- **Data provided**:

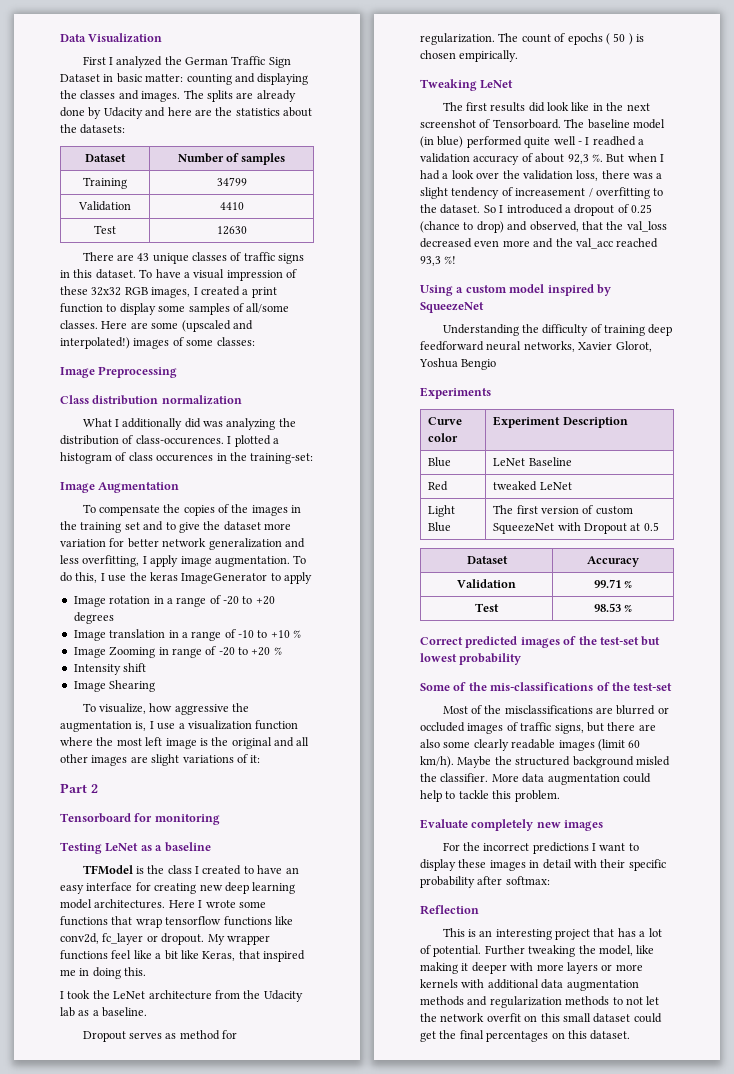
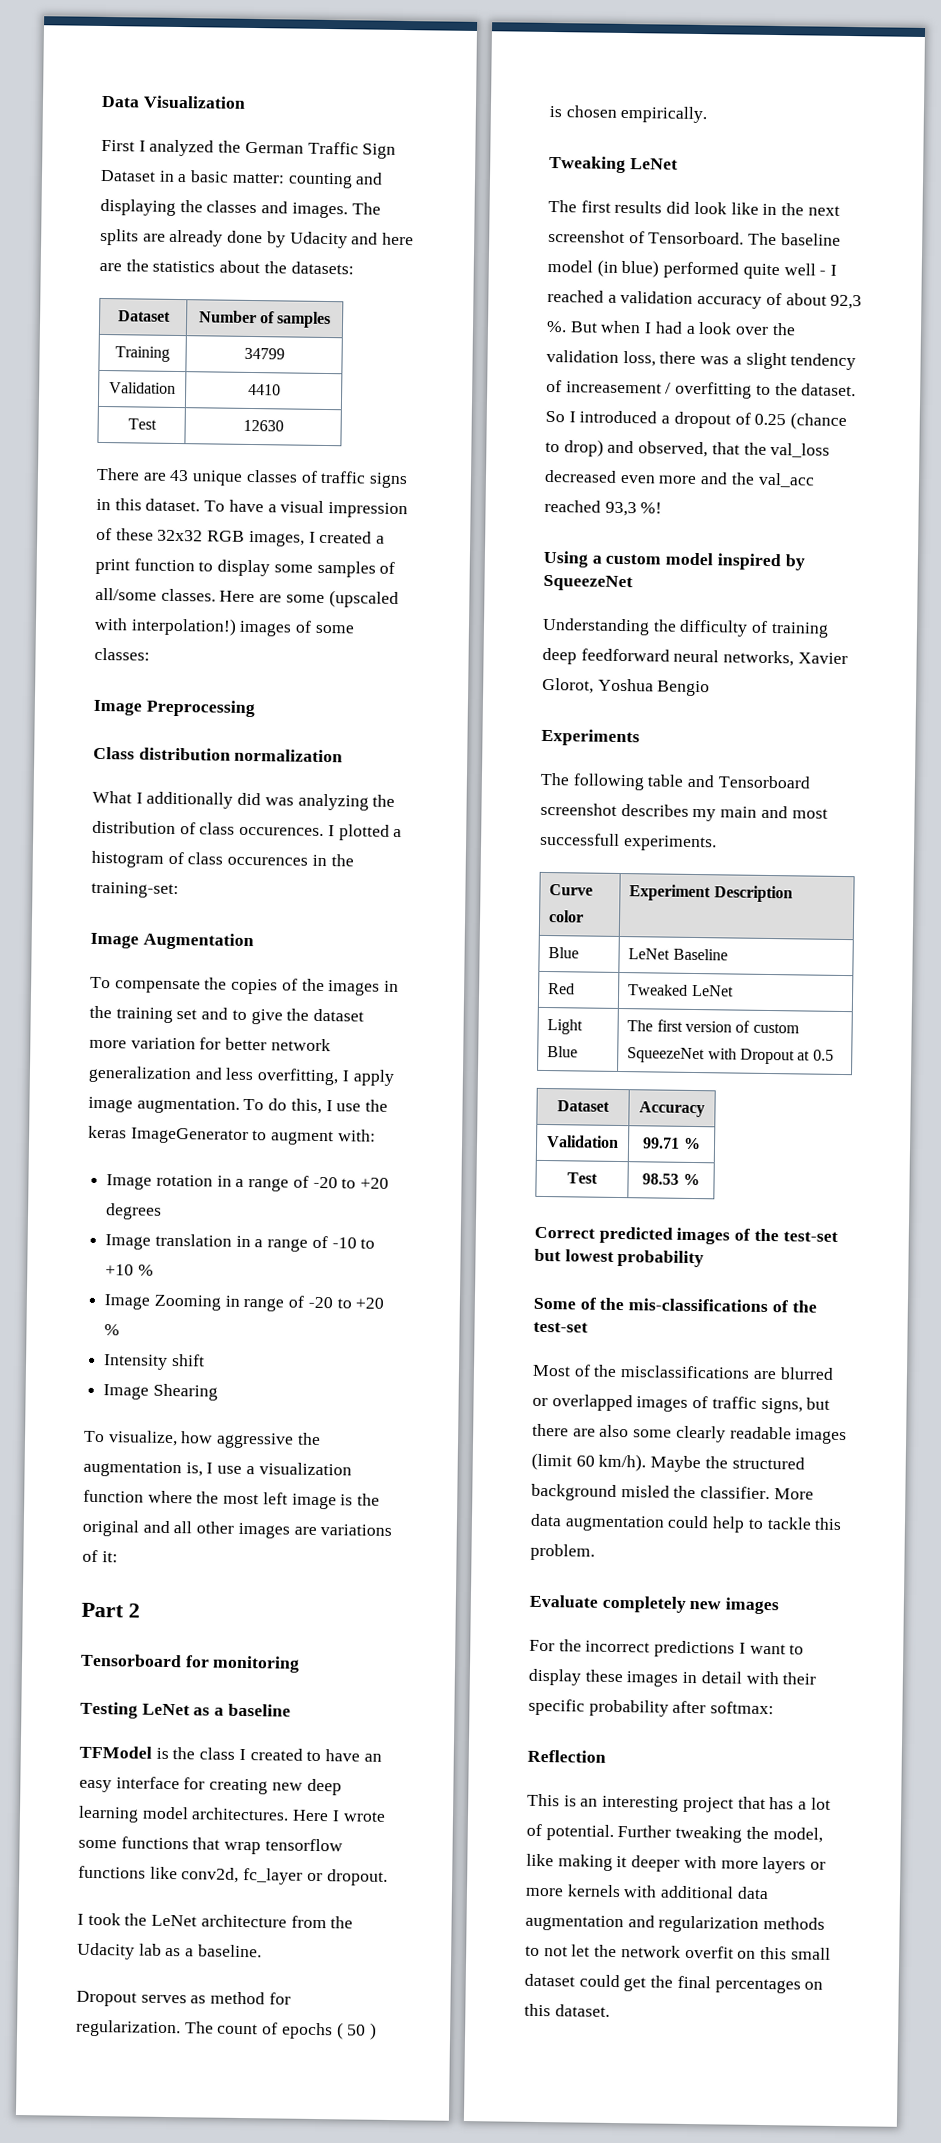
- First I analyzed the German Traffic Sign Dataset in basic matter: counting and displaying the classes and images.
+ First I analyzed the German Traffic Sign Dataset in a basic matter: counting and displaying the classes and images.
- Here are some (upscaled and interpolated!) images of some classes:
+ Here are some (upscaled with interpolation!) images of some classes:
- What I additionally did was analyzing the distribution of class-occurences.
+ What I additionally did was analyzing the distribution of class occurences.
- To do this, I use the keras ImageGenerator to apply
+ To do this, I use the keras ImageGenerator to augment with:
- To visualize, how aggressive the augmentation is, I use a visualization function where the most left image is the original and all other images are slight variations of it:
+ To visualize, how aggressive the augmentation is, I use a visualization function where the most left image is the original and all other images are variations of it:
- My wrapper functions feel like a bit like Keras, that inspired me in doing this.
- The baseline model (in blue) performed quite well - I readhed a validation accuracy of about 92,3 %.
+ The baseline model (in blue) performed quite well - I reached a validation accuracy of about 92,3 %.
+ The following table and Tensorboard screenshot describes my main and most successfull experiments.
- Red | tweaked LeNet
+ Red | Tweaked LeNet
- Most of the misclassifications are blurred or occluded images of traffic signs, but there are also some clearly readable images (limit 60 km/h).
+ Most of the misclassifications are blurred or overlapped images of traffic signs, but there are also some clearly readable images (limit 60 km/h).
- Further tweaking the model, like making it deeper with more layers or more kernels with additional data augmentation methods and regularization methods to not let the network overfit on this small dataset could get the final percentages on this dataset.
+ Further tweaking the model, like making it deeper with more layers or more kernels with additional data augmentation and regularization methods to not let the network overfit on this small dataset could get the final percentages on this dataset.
* * *
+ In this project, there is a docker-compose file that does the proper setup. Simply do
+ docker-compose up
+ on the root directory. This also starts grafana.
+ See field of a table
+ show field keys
--
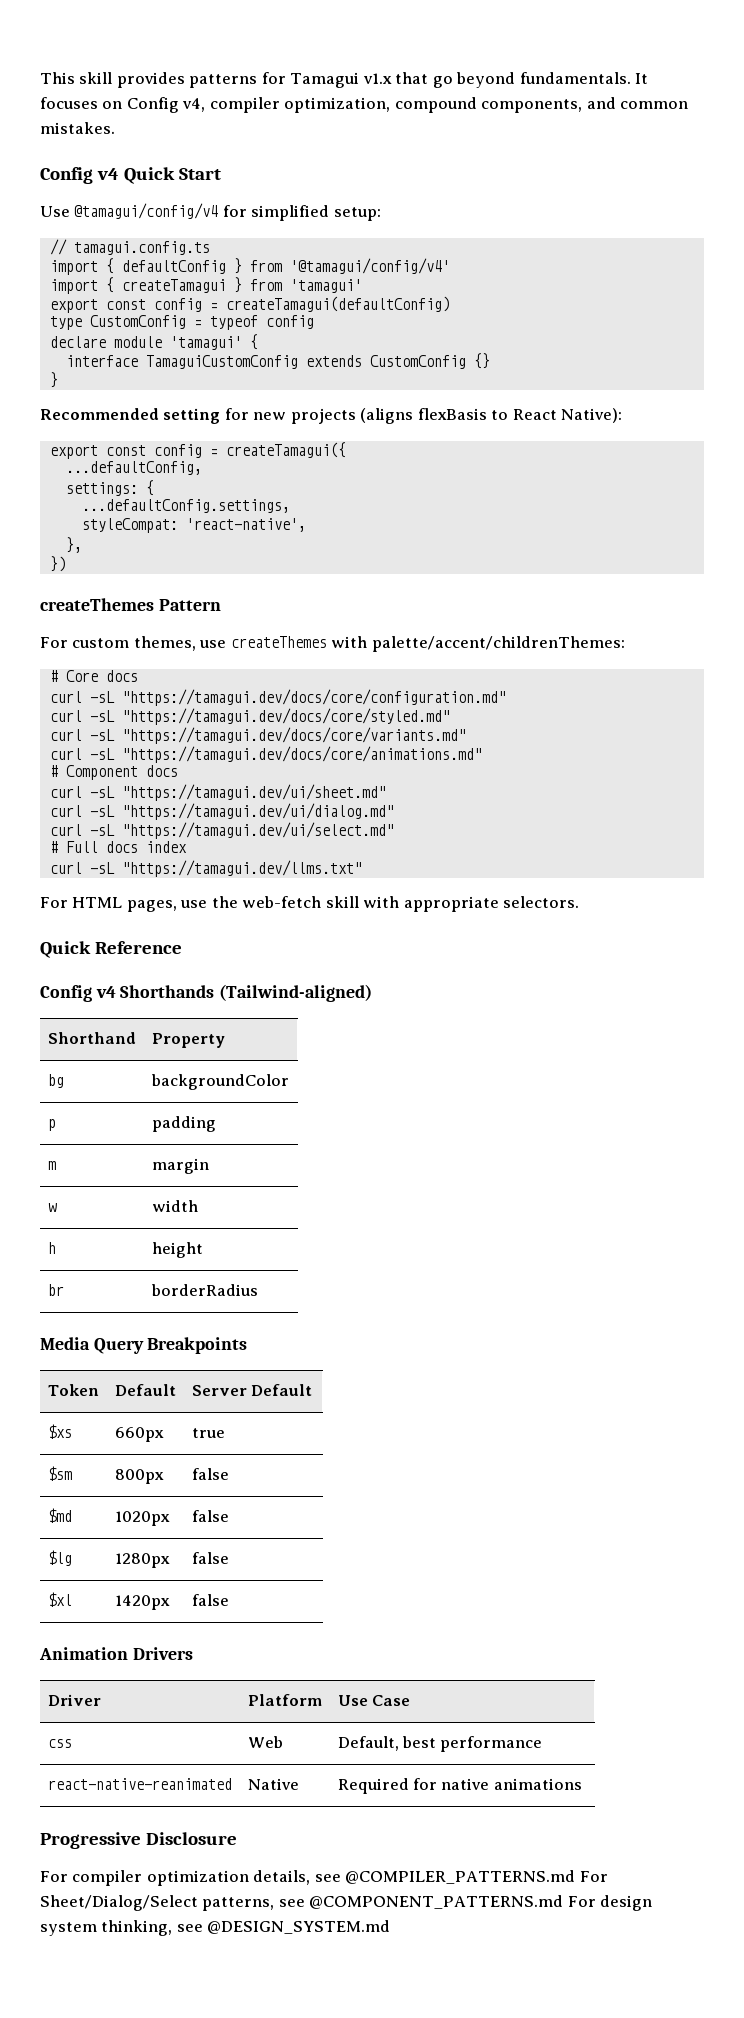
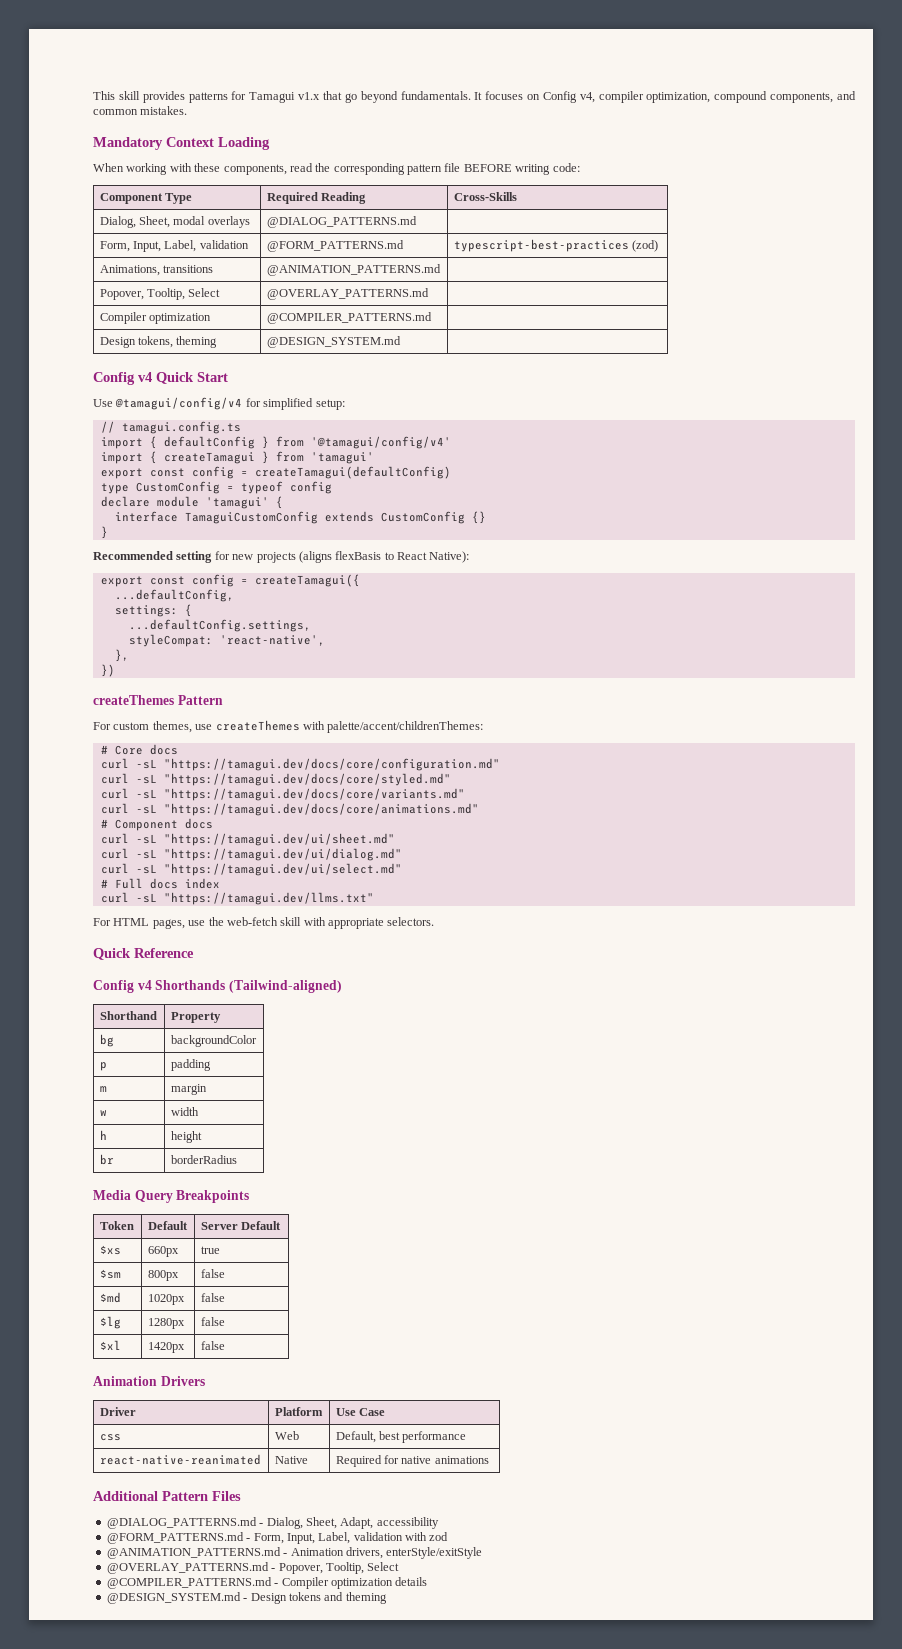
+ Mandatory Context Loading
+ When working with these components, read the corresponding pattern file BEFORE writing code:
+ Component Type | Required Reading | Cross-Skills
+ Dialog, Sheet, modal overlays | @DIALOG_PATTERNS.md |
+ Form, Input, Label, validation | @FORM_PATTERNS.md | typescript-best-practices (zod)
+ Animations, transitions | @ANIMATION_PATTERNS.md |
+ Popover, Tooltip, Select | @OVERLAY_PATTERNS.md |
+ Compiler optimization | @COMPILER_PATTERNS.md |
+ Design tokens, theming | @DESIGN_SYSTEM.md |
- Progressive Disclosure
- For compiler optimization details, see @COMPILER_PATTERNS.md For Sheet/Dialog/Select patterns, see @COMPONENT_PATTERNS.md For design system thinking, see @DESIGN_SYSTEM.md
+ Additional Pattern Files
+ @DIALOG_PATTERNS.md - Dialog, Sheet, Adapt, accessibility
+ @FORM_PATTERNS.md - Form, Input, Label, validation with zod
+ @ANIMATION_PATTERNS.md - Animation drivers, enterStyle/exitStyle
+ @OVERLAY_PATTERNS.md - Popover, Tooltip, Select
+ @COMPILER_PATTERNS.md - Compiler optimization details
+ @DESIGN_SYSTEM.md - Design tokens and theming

- **Activity**:
Nothing but the lines above from the one containing "Additional Pattern Files" through the one containing "- Popover, Tooltip, Select" should appear in the answer, each repeated exactly.

- **Solution to the exercise**:
+ Additional Pattern Files
+ @DIALOG_PATTERNS.md - Dialog, Sheet, Adapt, accessibility
+ @FORM_PATTERNS.md - Form, Input, Label, validation with zod
+ @ANIMATION_PATTERNS.md - Animation drivers, enterStyle/exitStyle
+ @OVERLAY_PATTERNS.md - Popover, Tooltip, Select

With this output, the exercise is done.